Выбрать главу

БОГИ И МАГИ

(Интродукция на тему Восток - Запад)

Заросший, словно черный як,

В звериную закутан шкуру,

Идет брахман.

Но он - дурак,

А не святой и мудрый гуру.

В его глаза ты посмотри -

Там джунгли спрятаны внутри.

Дхаммапада [1]

[1 Здесь и далее текст Дхаммапады дается в стихотворном переложении автора.]

Автомобили шли сплошным потоком, и широкая, затененная небоскребами авеню туманилась в сизом мареве отработанного бензина. На разделительной полосе отцветали опаленные зноем розы. Низкорослые пальмы с коренастыми, словно обернутыми войлоком стволами, казались тусклыми от копоти и пыли. Нью-йоркские билдинги ультрасовременных моделей, где даже лифтом управляет ЭВМ третьего поколения, слепили зеркальной чернотой. Словно отлитые из вулканического стекла или изваянные из полированного базальта, они сужались к зениту. От этого геометрически безупречные конструкции казались незыблемыми памятниками. От непроницаемой глади, разделенной невесомыми прямоугольниками металлических ячеек, веяло космической отрешенностью. По-своему они были прекрасны, эти рукотворные скалы, воспевающие могущество и лаконизм «технотронной» эры. Но как бы там ни было, автострада, грохочущая и прямая, как стрела, чем-то напомнила мне затерянный в глубоком ущелье поток. И я не очень удивился, хоть меньше всего и ожидал увидеть в самом сердце Манхеттена буддийскую пагоду, когда услышал зов Гималаев: звенящую музыку, рев труб и раковин, ритмичное уханье «турецкого» барабана. Это было так непривычно для делового, сугубо прагматичного центра, что я решился пожертвовать экскурсией и попросил остановить машину у ближайшего перекрестка. В сумеречной теснине улицы предо мной предстала хорошо знакомая по многим азиатским поездкам картина. Вокруг храма, прилепившегося у подножия очередной многоэтажной призмы, вершился торжественный обход. В облаках душистого жертвенного дыма мелькали шафранные тоги бритоголовых монахов. Воздев руки - правое плечо согласно канону оставалось обнаженным, - они распевали священные мантры, призывая охранительное божество снизойти с горных высей и вселиться в уготованный ему храм.
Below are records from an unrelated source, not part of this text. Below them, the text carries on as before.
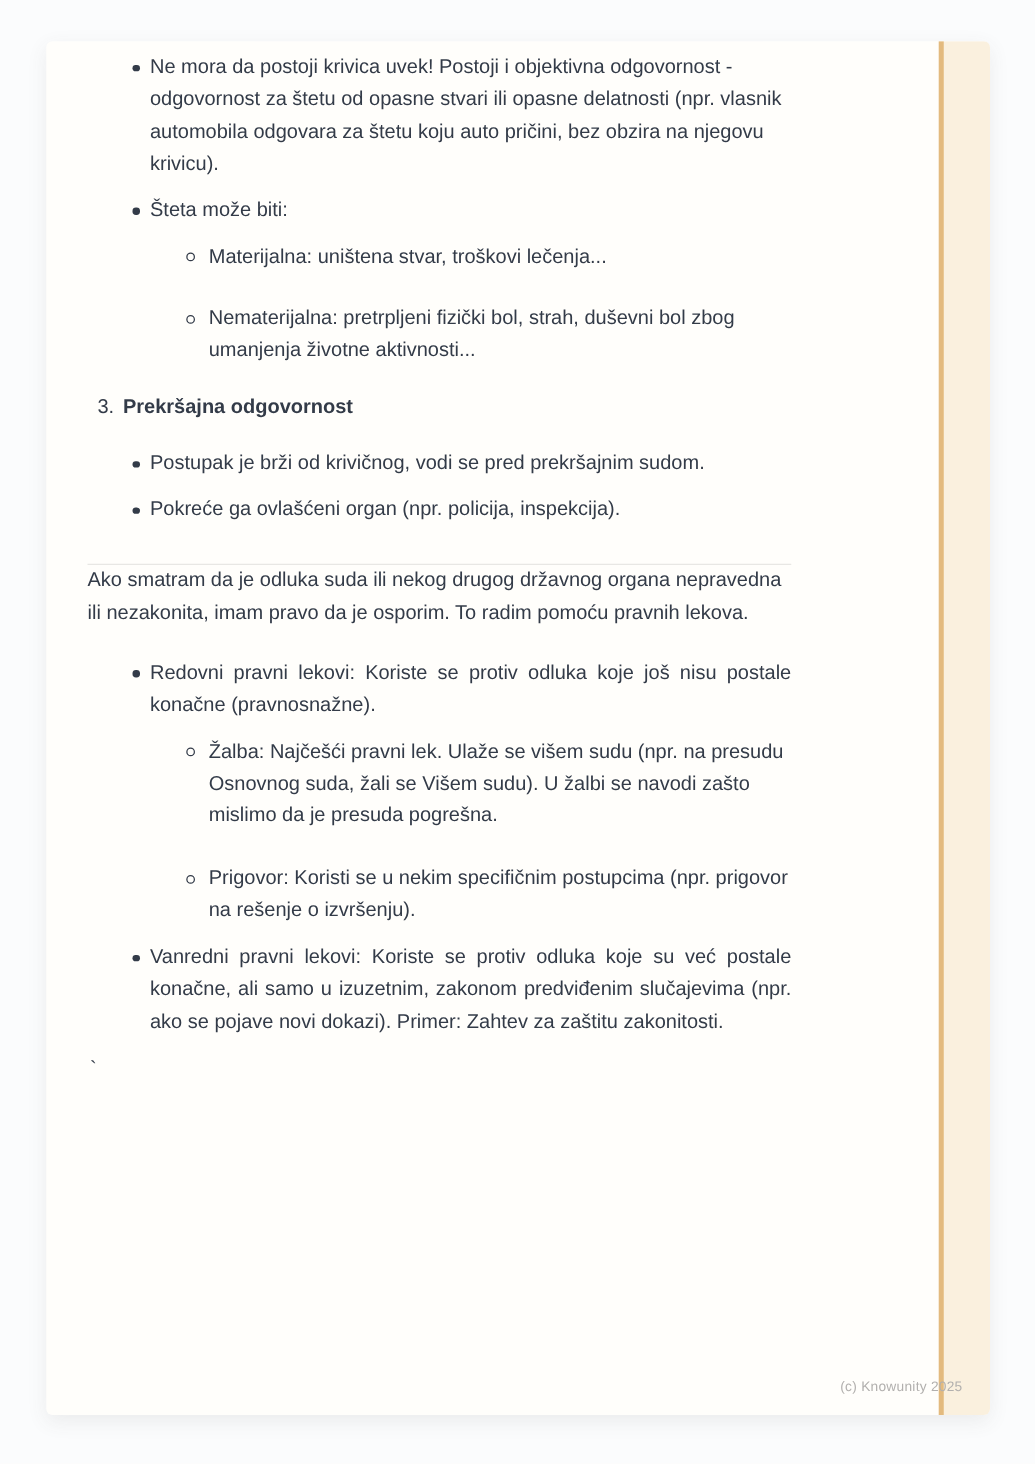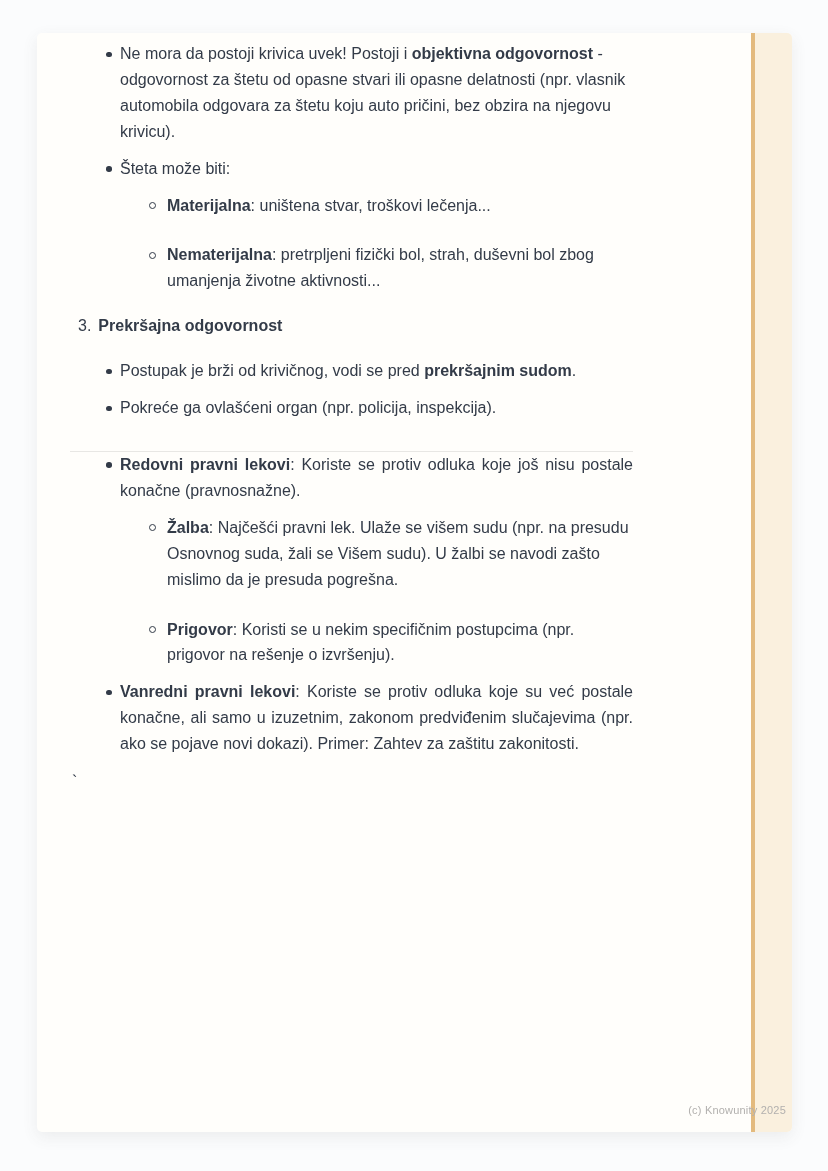--- a/index.html
+++ b/index.html
@@ -61,42 +61,42 @@
   .lvl2 > li:last-child { margin-bottom: 0; margin-top: 24px; }
   .lvl2 > li::before {
     content: "";
     position: absolute;
     left: 29px; top: 9.5px;
     width: 5px; height: 5px;
     border-radius: 50%;
     border: 1.5px solid var(--text);
     background: transparent;
   }
-  .b { font-weight: bold; }
+  .b { font-weight: normal; }
   .justify { text-align: justify; }
   .num-item { margin: 19px 0 19px 8px; }
   .num-item .num { margin-right: 7px; }
   .num-item .b { font-weight: bold; }
   .divider {
     border: none;
     border-top: 1px solid var(--divider);
     margin: 30px 0 0 0;
   }
   .h2 {
     color: var(--accent);
     font-size: 22px;
     font-weight: bold;
     letter-spacing: -0.2px;
     margin: 30px 0 19px 0;
   }
   .intro { margin: 0 0 22px 0; }
   .stray { margin: 12px 0 0 2px; color: var(--text); }
   .footer {
     position: absolute;
-    right: 6px; bottom: 16px;
+    right: 22px; bottom: 16px;
     font-size: 11px;
     color: var(--fgray);
     z-index: 2;
     letter-spacing: 0.2px;
   }
 </style>
 </head>
 <body>
 
 <div class="page">
@@ -128,20 +128,21 @@
           <div class="li-text"><span>Postupak je brži od krivičnog, vodi se pred </span><span class="b">prekršajnim sudom</span><span>.</span></div>
         </li>
         <li>
           <div class="li-text"><span>Pokreće ga ovlašćeni organ (npr. policija, inspekcija).</span></div>
         </li>
       </ul>
 
     <hr class="divider">
 
 
+    <p class="intro">Ako smatram da je odluka suda ili nekog drugog državnog organa nepravedna ili nezakonita, imam pravo da je osporim. To radim pomoću pravnih lekova.</p>
 
     <ul class="lvl1">
         <li>
           <div class="li-text justify"><span class="b">Redovni pravni lekovi</span><span>: Koriste se protiv odluka koje još nisu postale konačne (pravnosnažne).</span></div>
           <ul class="lvl2">
             <li>
               <div class="li-text"><span class="b">Žalba</span><span>: Najčešći pravni lek. Ulaže se višem sudu (npr. na presudu Osnovnog suda, žali se Višem sudu). U žalbi se navodi zašto mislimo da je presuda pogrešna.</span></div>
             </li>
             <li>
               <div class="li-text"><span class="b">Prigovor</span><span>: Koristi se u nekim specifičnim postupcima (npr. prigovor na rešenje o izvršenju).</span></div>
Девушки в цветастых сари, пританцовывая на ходу, размахивали молитвенными флагами, поднимали свитки с изображениями небесных божеств и жуликоватых земных гуру.

Собственно, почему бы и нет, подумал я, любуясь красочным хороводом. Нью-Йорк - город многонациональный, и в принципе ничто не мешает распространить на его деловую часть мистерии, характерные для китайского или индийского квартала.

Но, видимо, дело обстояло не так просто. Упитанные, с хорошо развитой мускулатурой, бритоголовые парни выглядели в подавляющем большинстве типичными англосаксами, да и девицы, невзирая на красную точку над бровями, меньше всего напоминали переселенок из Индостана.

Я решительно окунулся в сандаловый дым и примкнул к процессии, где разговорившись с одним весьма словоохотливым монахом, узнал, что собравшаяся на освящение храма толпа почти целиком состоит из студентов.

- Это у вас серьезно? - спросил я собеседника, старательно выкрикивавшего слоги очистительной мантры.

- Естественно, сэр, - скороговоркой бросил он в кратком перерыве. - У новой американской религии миллионы последователей.

Он так и сказал: «новая американская религия». Не больше и не меньше… «Новым» была в ней чудовищная эклектика, объединившая махаяну тибетского толка с вишнуизмом; «американским» - урбанистический антураж и сладкий запашок бензинной гари, явственно вплетавшийся в мистический аромат сандаловых курений.

Потом, уже по собственной инициативе, я посетил храм в честь ласкового индуистского бога Кришны и разговаривал с его адептами. Тоже бритоголовые, но с косичкой на темени на манер индокитайской секты хоа-хао, они носили белоснежные одежды, символизирующие чистоту и святость гималайских вершин, или желтые, как у буддистов, тоги.